INFORMATION Start Marker

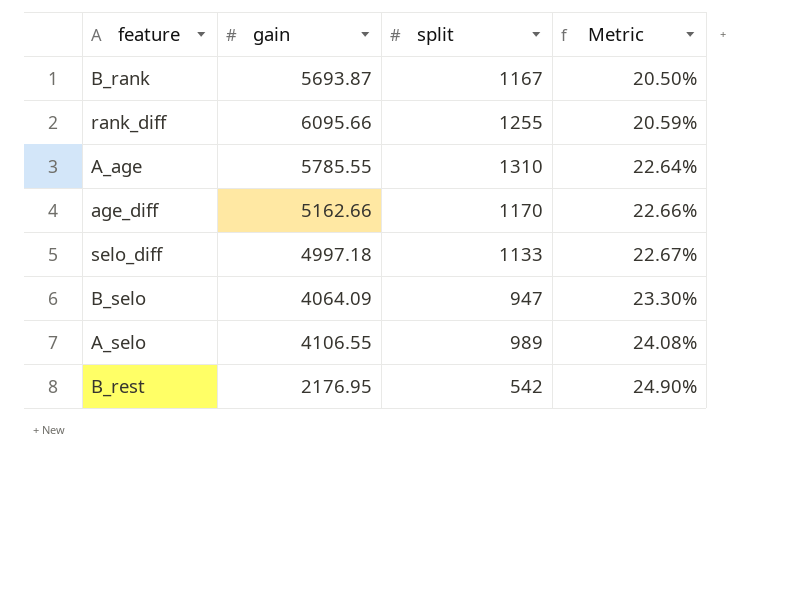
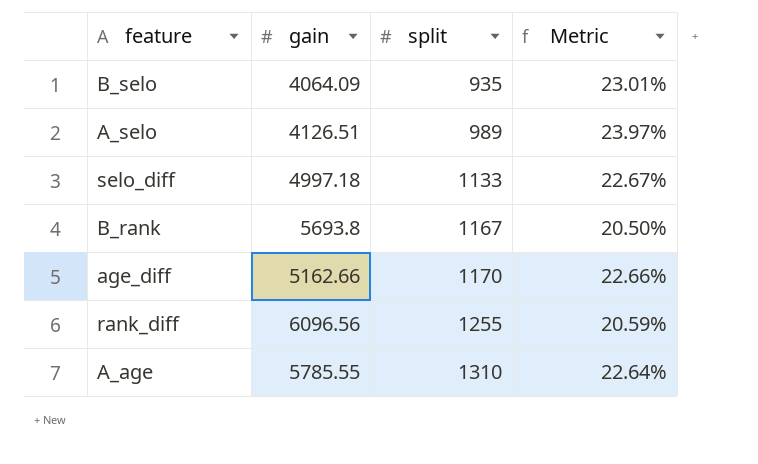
row order: Metric ascending -> split ascending
row B_rest: 2176.95 | 542 | 24.90% -> none
B_selo | split: 947 -> 935
B_selo | Metric: 23.30% -> 23.01%
A_selo | gain: 4106.55 -> 4126.51
A_selo | Metric: 24.08% -> 23.97%
B_rank | gain: 5693.87 -> 5693.8
rank_diff | gain: 6095.66 -> 6096.56

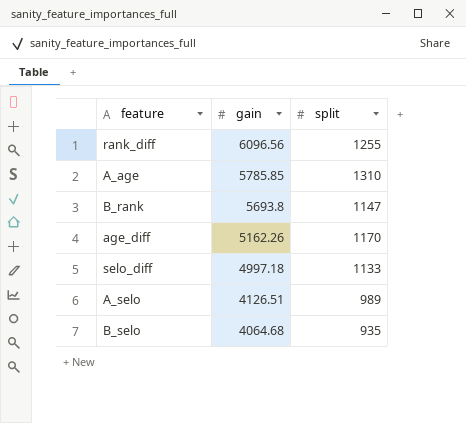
row order: split ascending -> gain descending
column Metric | formula: [split] / [gain] -> none
A_age | gain: 5785.55 -> 5785.85
B_rank | split: 1167 -> 1147
age_diff | gain: 5162.66 -> 5162.26
B_selo | gain: 4064.09 -> 4064.68

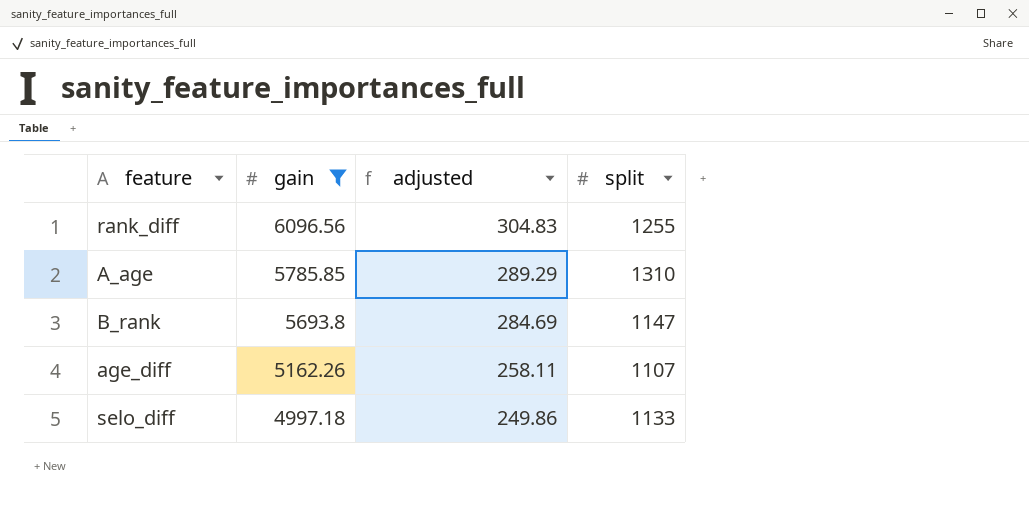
filter: none -> gain >= 4997.18
column adjusted | formula: none -> [gain] * 0.05
age_diff | split: 1170 -> 1107

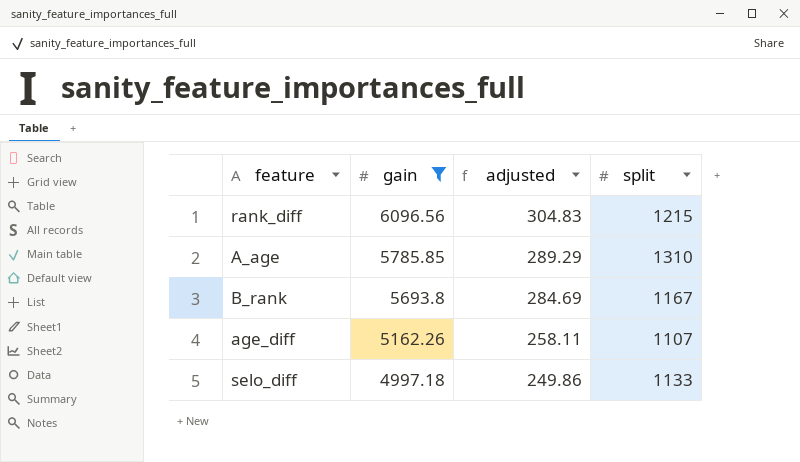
rank_diff | split: 1255 -> 1215
B_rank | split: 1147 -> 1167

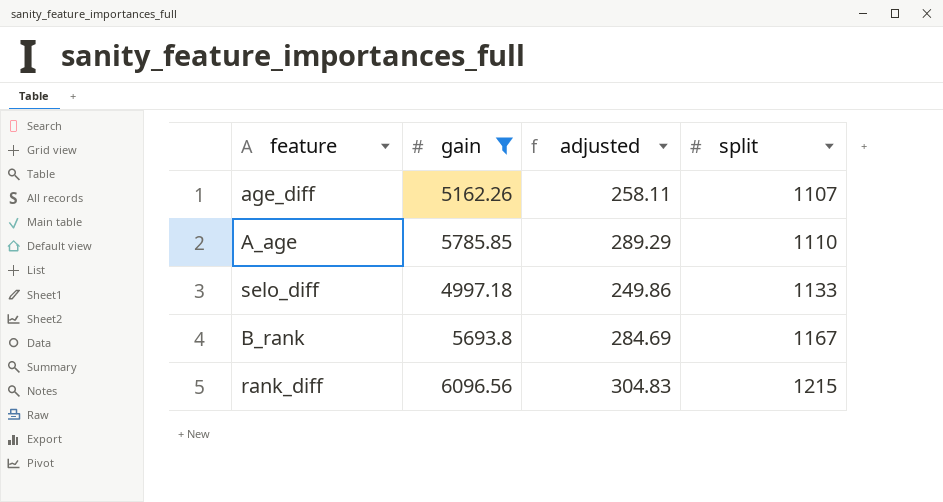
row order: gain descending -> split ascending
A_age | split: 1310 -> 1110

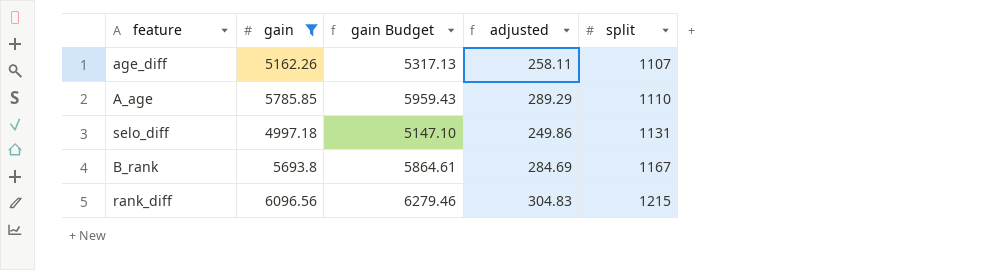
column gain Budget | formula: none -> [gain] * 1.03
selo_diff | split: 1133 -> 1131

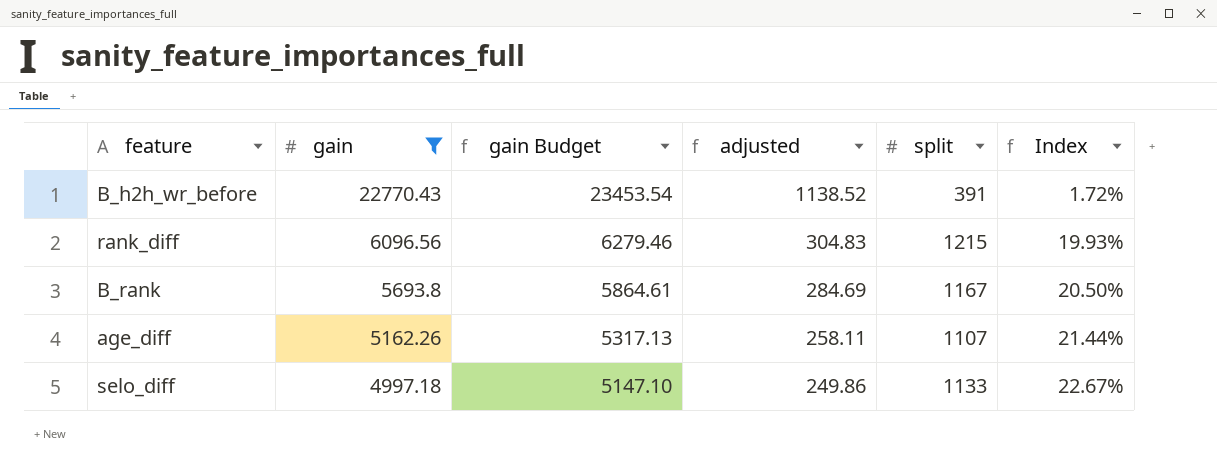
row order: split ascending -> gain descending
column Index | formula: none -> [split] / [gain]
row A_age: 5785.85 | 5959.43 | 289.29 | 1110 -> none
row B_h2h_wr_before: none -> 22770.43 | 23453.54 | 1138.52 | 391 | 1.72%
selo_diff | split: 1131 -> 1133

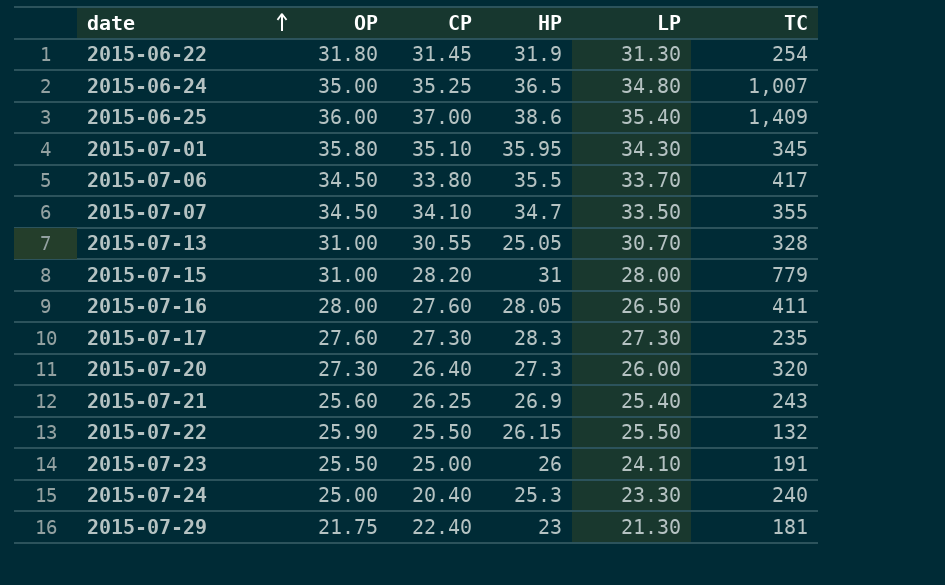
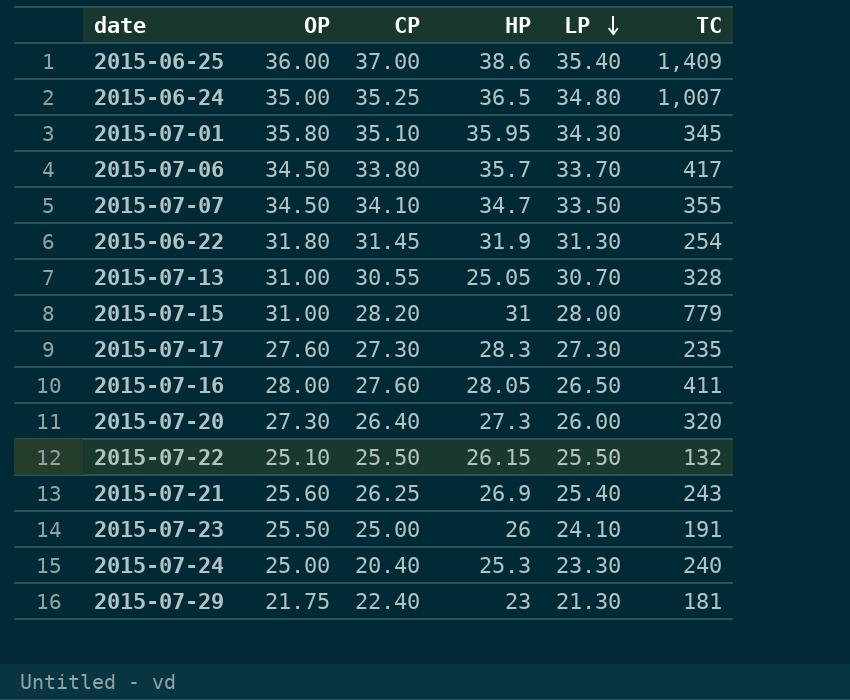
row order: date ascending -> LP descending
2015-07-06 | HP: 35.5 -> 35.7
2015-07-22 | OP: 25.90 -> 25.10

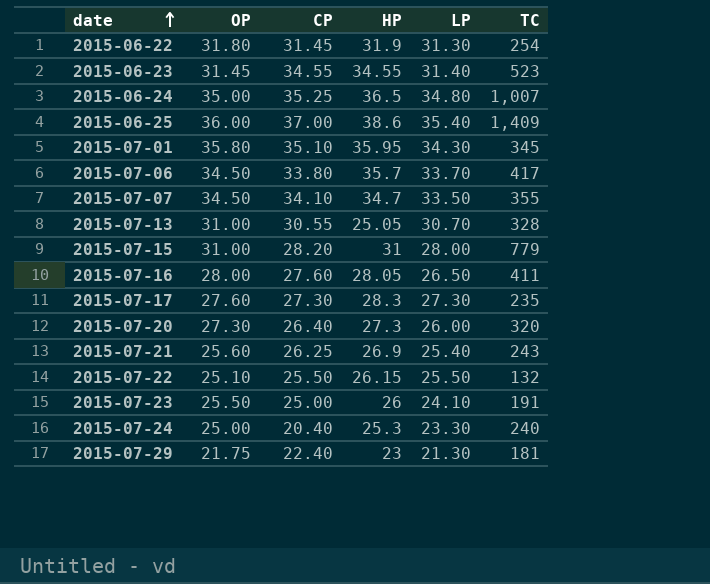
row order: LP descending -> date ascending
row 2015-06-23: none -> 31.45 | 34.55 | 34.55 | 31.40 | 523

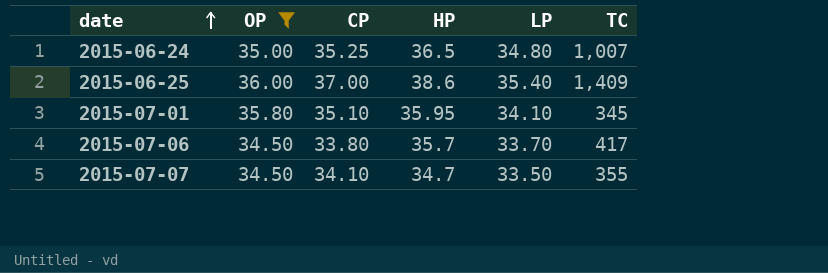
filter: none -> OP >= 34.50
2015-07-01 | LP: 34.30 -> 34.10

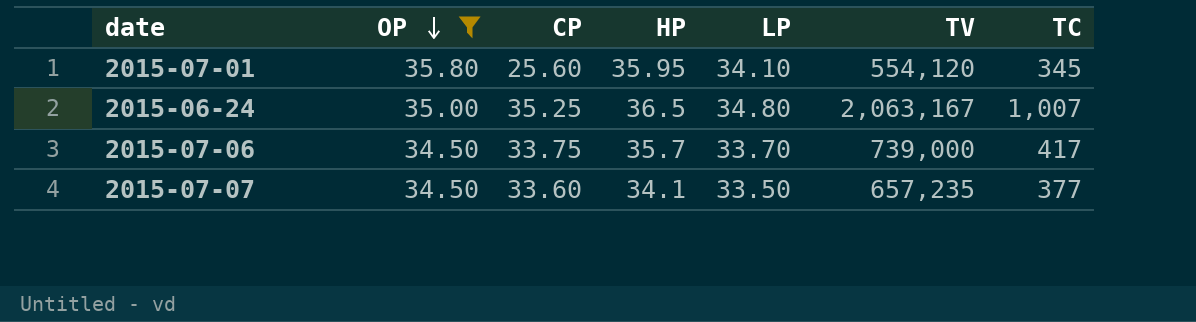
row order: date ascending -> OP descending
column TV | position: none -> 6
row 2015-06-25: 36.00 | 37.00 | 38.6 | 35.40 | 1,409 -> none
2015-07-01 | CP: 35.10 -> 25.60
2015-07-06 | CP: 33.80 -> 33.75
2015-07-07 | CP: 34.10 -> 33.60
2015-07-07 | HP: 34.7 -> 34.1
2015-07-07 | TC: 355 -> 377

INFORMATION End Marker

• WHAT YOU ARE ASKED TO DO
Your reply should be the lines of the records from the start through the line with "column Metric |", copied word for word, pictures omitted.

• SOLUTION
row order: Metric ascending -> split ascending
row B_rest: 2176.95 | 542 | 24.90% -> none
B_selo | split: 947 -> 935
B_selo | Metric: 23.30% -> 23.01%
A_selo | gain: 4106.55 -> 4126.51
A_selo | Metric: 24.08% -> 23.97%
B_rank | gain: 5693.87 -> 5693.8
rank_diff | gain: 6095.66 -> 6096.56

row order: split ascending -> gain descending
column Metric | formula: [split] / [gain] -> none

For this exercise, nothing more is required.